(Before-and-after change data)
+ + + + +
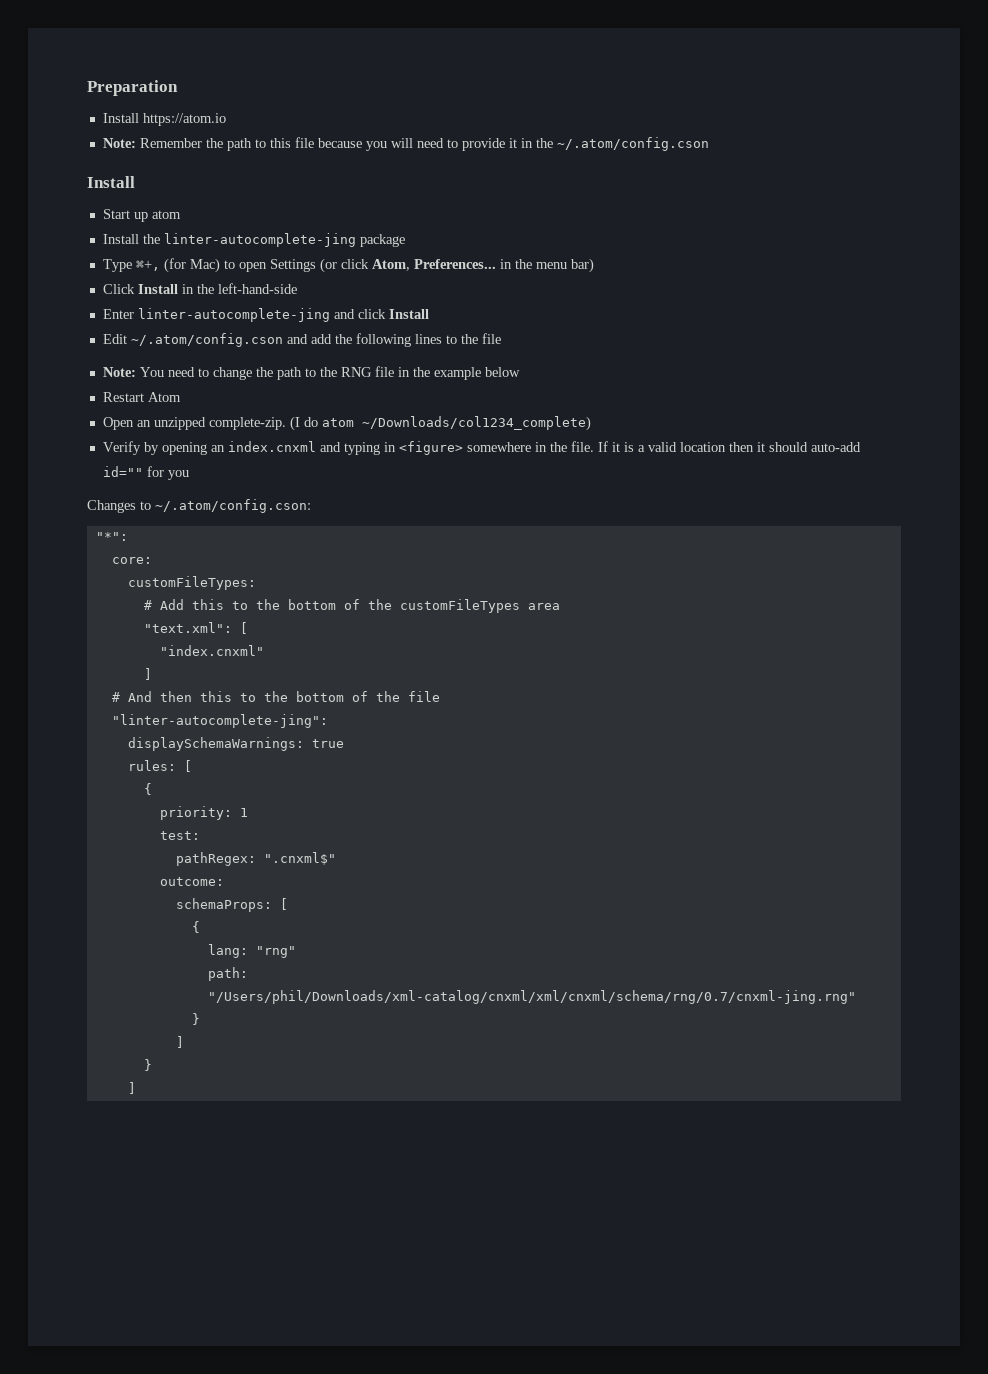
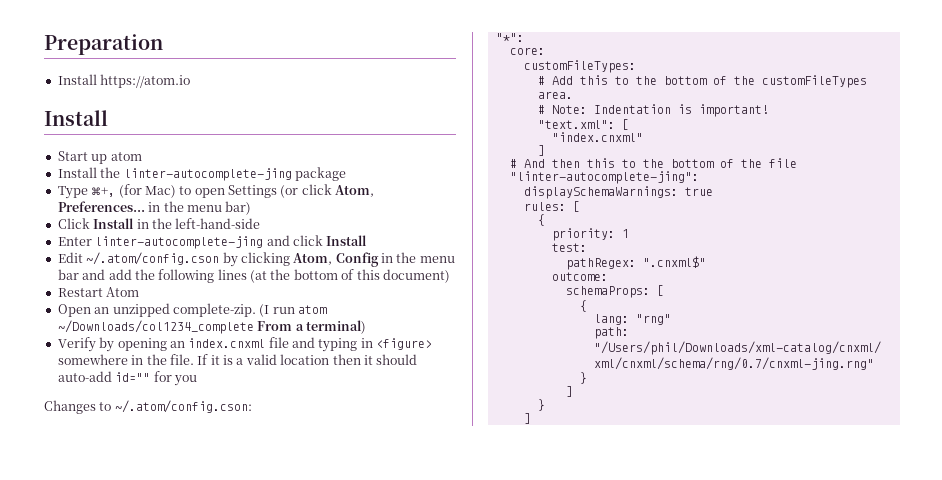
- Note: Remember the path to this file because you will need to provide it in the ~/.atom/config.cson
- Edit ~/.atom/config.cson and add the following lines to the file
- Note: You need to change the path to the RNG file in the example below
+ Edit ~/.atom/config.cson by clicking Atom, Config in the menu bar and add the following lines (at the bottom of this document)
- (I do atom ~/Downloads/col1234_complete)
+ (I run atom ~/Downloads/col1234_complete From a terminal)
- Verify by opening an index.cnxml and typing in <figure> somewhere in the file.
+ Verify by opening an index.cnxml file and typing in <figure> somewhere in the file.
- # Add this to the bottom of the customFileTypes area
+ # Add this to the bottom of the customFileTypes area.
+ # Note: Indentation is important!

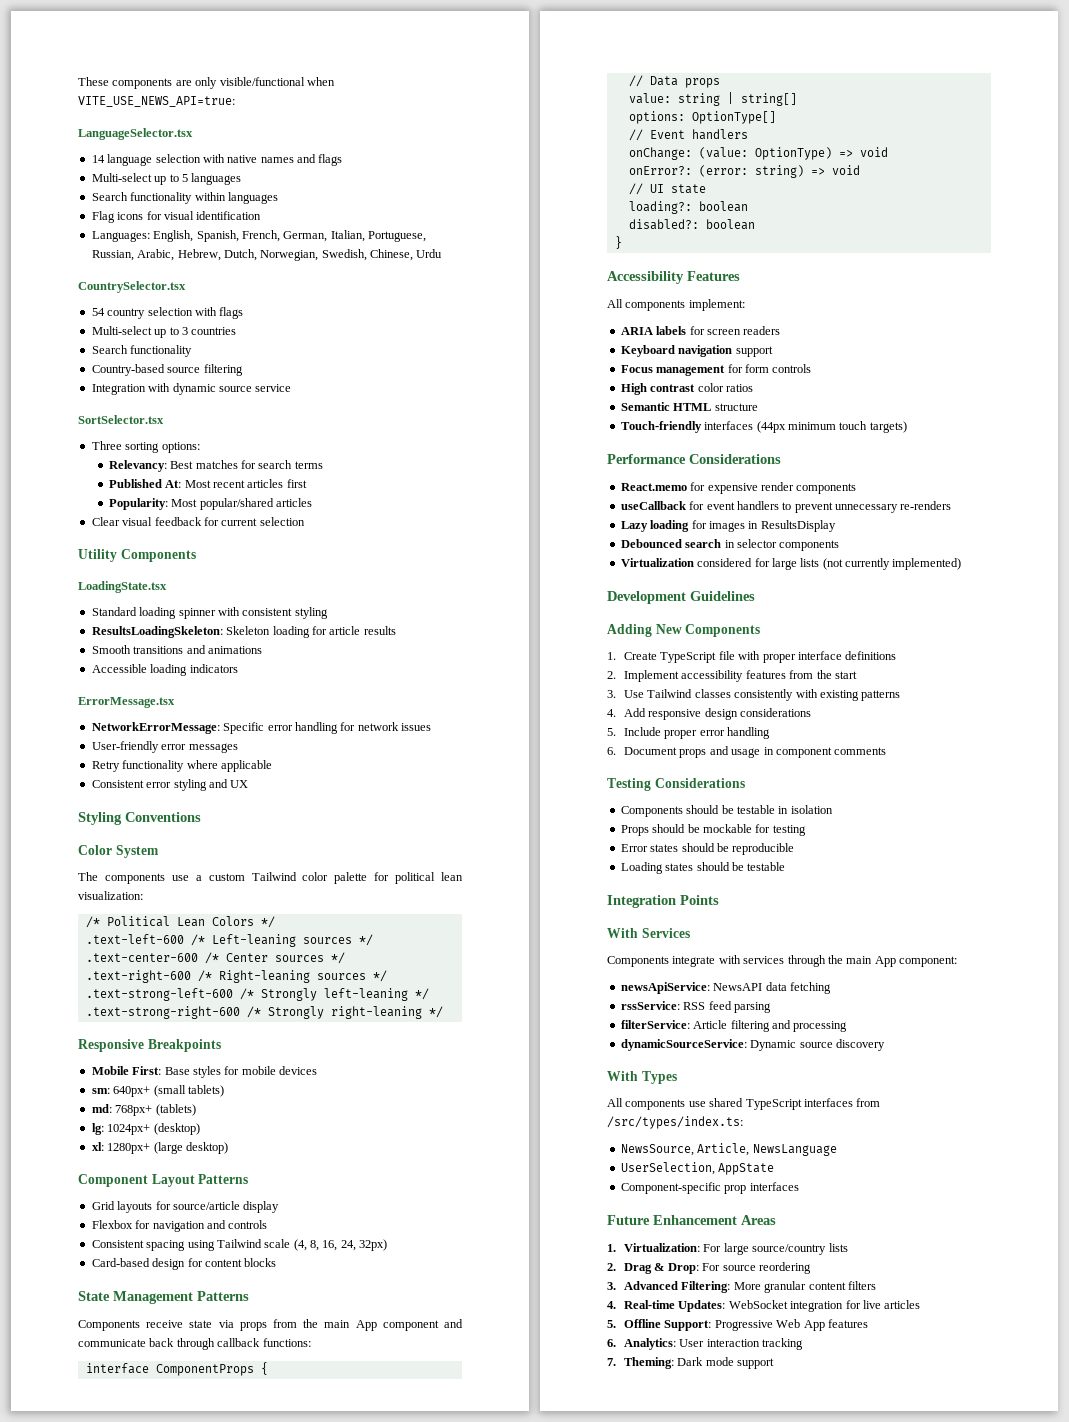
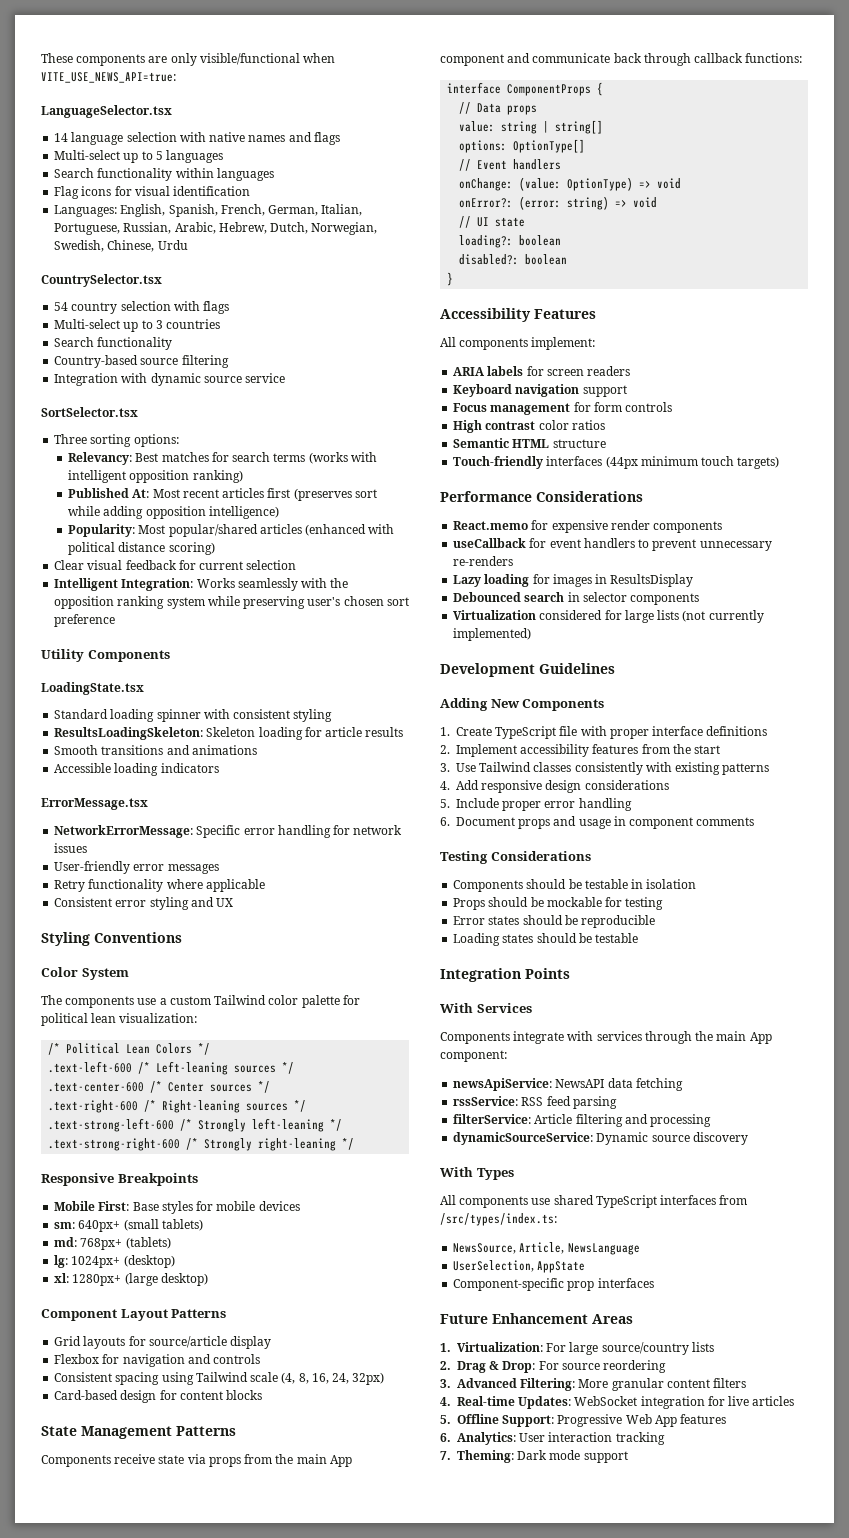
- Relevancy: Best matches for search terms
+ Relevancy: Best matches for search terms (works with intelligent opposition ranking)
- Published At: Most recent articles first
+ Published At: Most recent articles first (preserves sort while adding opposition intelligence)
- Popularity: Most popular/shared articles
+ Popularity: Most popular/shared articles (enhanced with political distance scoring)
+ Intelligent Integration: Works seamlessly with the opposition ranking system while preserving user's chosen sort preference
+ + + + +
- **Work instructions**:
Without any pictures, please write out the lines from the one containing "- Verify by" through the final line of the data, exactly and inclusive of both ends.

- **Task output**:
- Verify by opening an index.cnxml and typing in <figure> somewhere in the file.
+ Verify by opening an index.cnxml file and typing in <figure> somewhere in the file.
- # Add this to the bottom of the customFileTypes area
+ # Add this to the bottom of the customFileTypes area.
+ # Note: Indentation is important!

- Relevancy: Best matches for search terms
+ Relevancy: Best matches for search terms (works with intelligent opposition ranking)
- Published At: Most recent articles first
+ Published At: Most recent articles first (preserves sort while adding opposition intelligence)
- Popularity: Most popular/shared articles
+ Popularity: Most popular/shared articles (enhanced with political distance scoring)
+ Intelligent Integration: Works seamlessly with the opposition ranking system while preserving user's chosen sort preference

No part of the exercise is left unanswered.